• EXERCISE INPUTS:
□ □ □ □ □

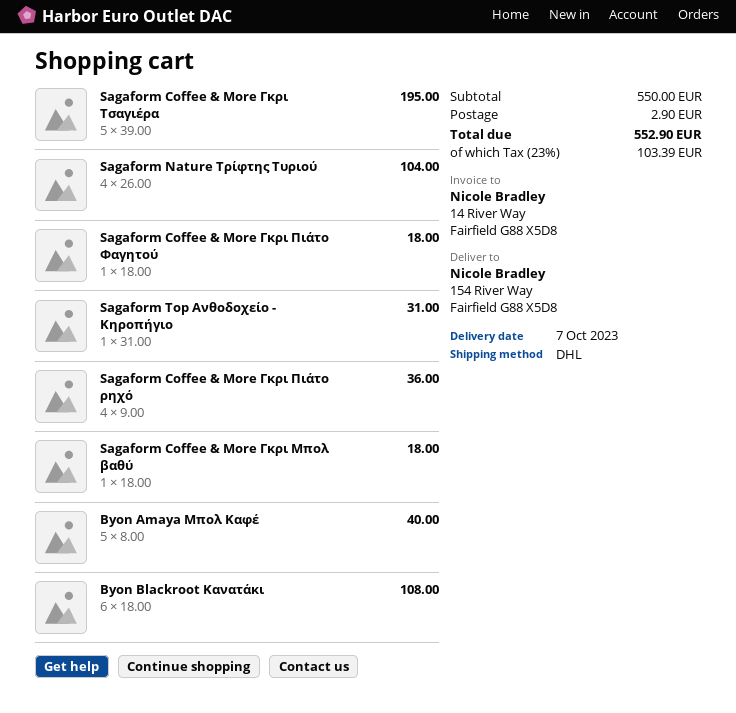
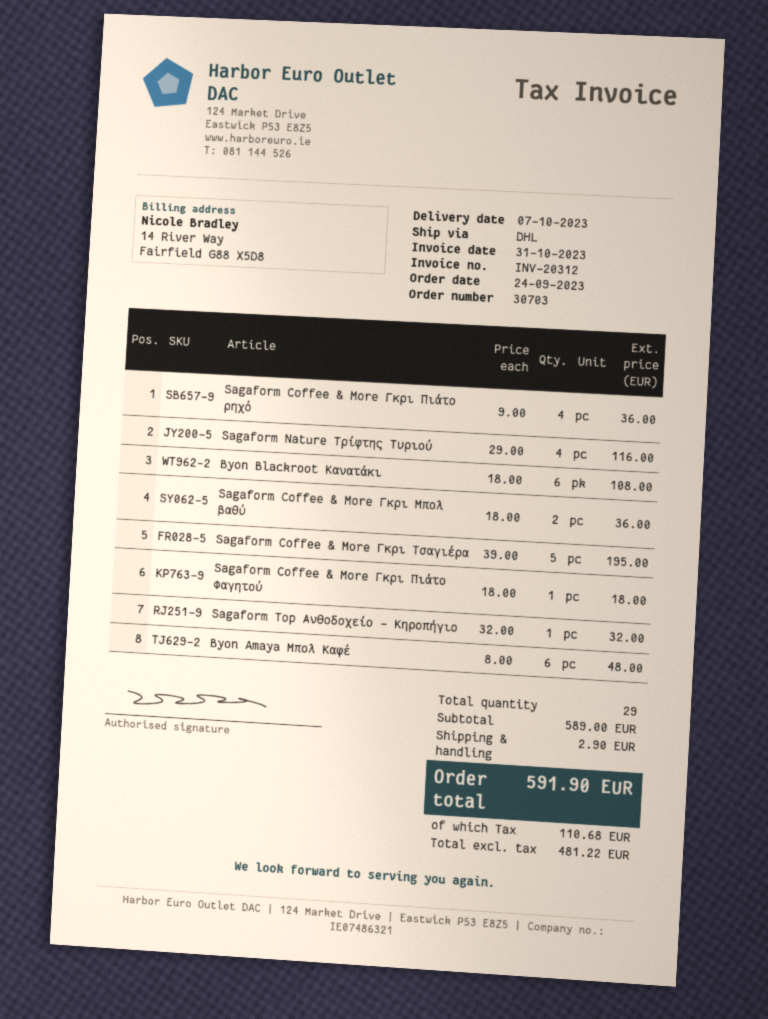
Sagaform Nature Τρίφτης Τυριού: 4 x 26.00 = 104.00 -> 4 x 29.00 = 116.00
Sagaform Top Ανθοδοχείο - Κηροπήγιο: 1 x 31.00 = 31.00 -> 1 x 32.00 = 32.00
Sagaform Coffee & More Γκρι Μπολ βαθύ: 1 x 18.00 = 18.00 -> 2 x 18.00 = 36.00
Byon Amaya Μπολ Καφέ: 5 x 8.00 = 40.00 -> 6 x 8.00 = 48.00
subtotal: 550.00 -> 589.00
tax: 103.39 -> 110.68
total: 552.90 -> 591.90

□ □ □ □ □

Any picture found in the data is to be skipped while the rest is copied exactly.

Sagaform Nature Τρίφτης Τυριού: 4 x 26.00 = 104.00 -> 4 x 29.00 = 116.00
Sagaform Top Ανθοδοχείο - Κηροπήγιο: 1 x 31.00 = 31.00 -> 1 x 32.00 = 32.00
Sagaform Coffee & More Γκρι Μπολ βαθύ: 1 x 18.00 = 18.00 -> 2 x 18.00 = 36.00
Byon Amaya Μπολ Καφέ: 5 x 8.00 = 40.00 -> 6 x 8.00 = 48.00
subtotal: 550.00 -> 589.00
tax: 103.39 -> 110.68
total: 552.90 -> 591.90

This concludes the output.